I often purposely tried to avoid a certain playstyle just to see how far I could get with one arm tied behind my back, only to find myself scaling my endless doomstack of fleet power, coming from another source. This is what I meant when I wrote that the curtain was drawn back, the smoke vanished, and the mirrors shattered.
Overall, I really like the concept and the flavor the game provides, and how much fun it is to play multiplayer with friends. The empire management and the amount of it is really neat and engaging, but it all comes crumbling down when warfare starts. The fleet power arms race takes over the game and sucks the fun out of it. That’s why I stuck around so long—because I like the concept and many aspects of it, but the fundamentals are just rotten from my point of view.
In some way or another, you may feel that your fleet power is all that matter, in one way or another, you always need to have a bigger fleet power of everybody else or be vassal of someone with more fleet power, or a federation with more fleet power. But if you think about it, you will notice that what realy only matter is the number of pops you have, as the number of pops translate directly in economic power, and with it you can build the fleet, that is needed to have more pops, either by conquest or giving you time to grow/build more pops. Then you notice that the only thing that realy matter is tech, because it increase the efficency of your pops and your alloys spending and naval capacity in fleet power, so everything you do you need tech.

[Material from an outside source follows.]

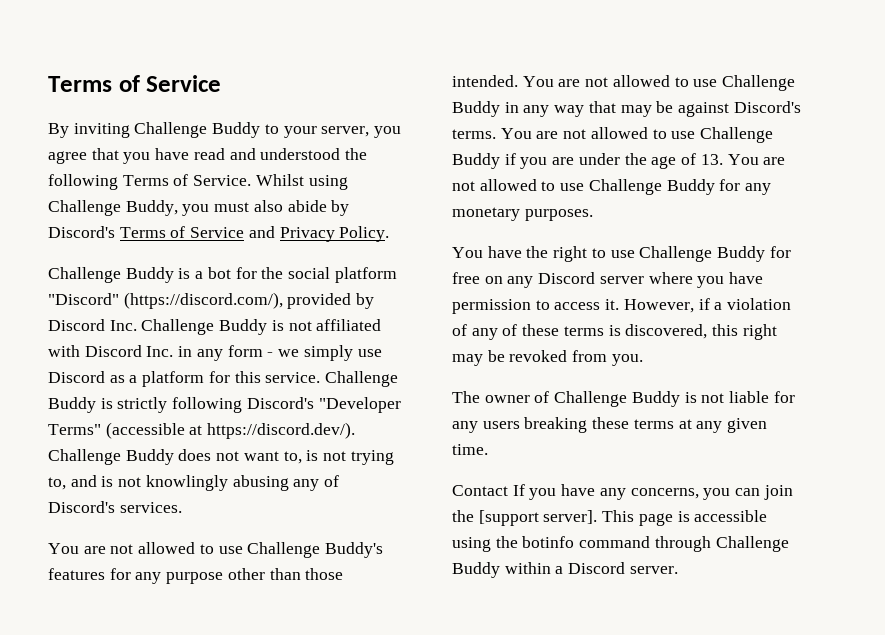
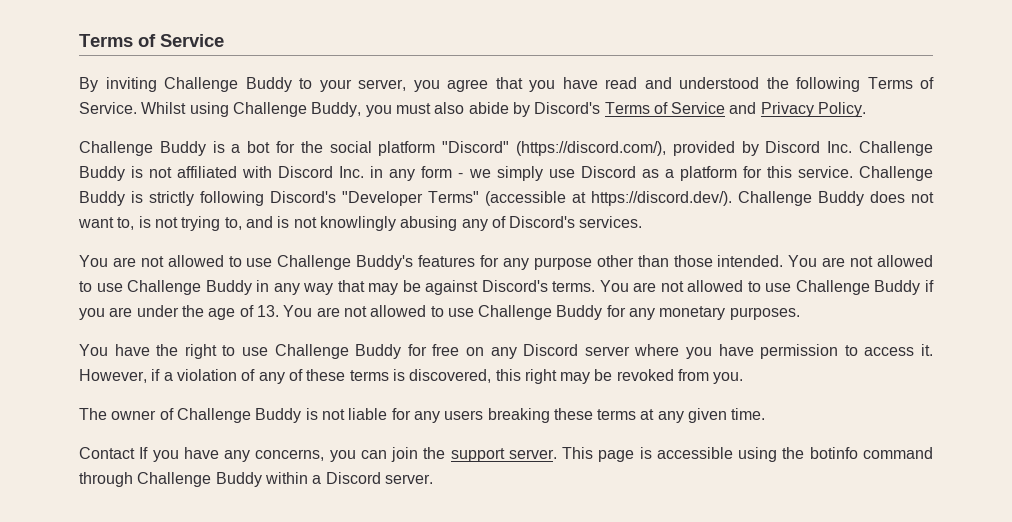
- Contact If you have any concerns, you can join the [support server].
+ Contact If you have any concerns, you can join the support server.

It's not a problem of "with this I do everything", it's that you need to do everything. You need pops, you need tech, you need fleet power. Whatever you do, you will feed on all of them or feel useless. Only with the last few updates we had some different gameplay loop that moved away slightly from the number of pops hegemony.
I don't feel the system is "simple", I feel it's forced. You need to have everything, tech, unity, pops, fleet power (some way or another /by group ) otherwise you lose it all.
I understand your perspective, but tech is not the only way to endlessly scale your fleet power. You can even scale it by not having many pops. You can play diplomatically and just "borrow" fleet power from vassals and scale that way. The only really important thing is, if you want to be successful at the game, stay alive, or have something to do, you need some sort of way to scale your fleet power—that’s what matters. Whether you reach it by just making more alloys with pops, making more tech with pops, or making friends through diplomacy, or any other conceivable hoops and paths you take, you will ultimately just scale your fleet power.
The real deception lies in the idea that you are making meaningful decisions and playing different playstyles when the ultimate question to it all comes down to, "Ok, how do I scale my fleet power with this if push comes to shove?"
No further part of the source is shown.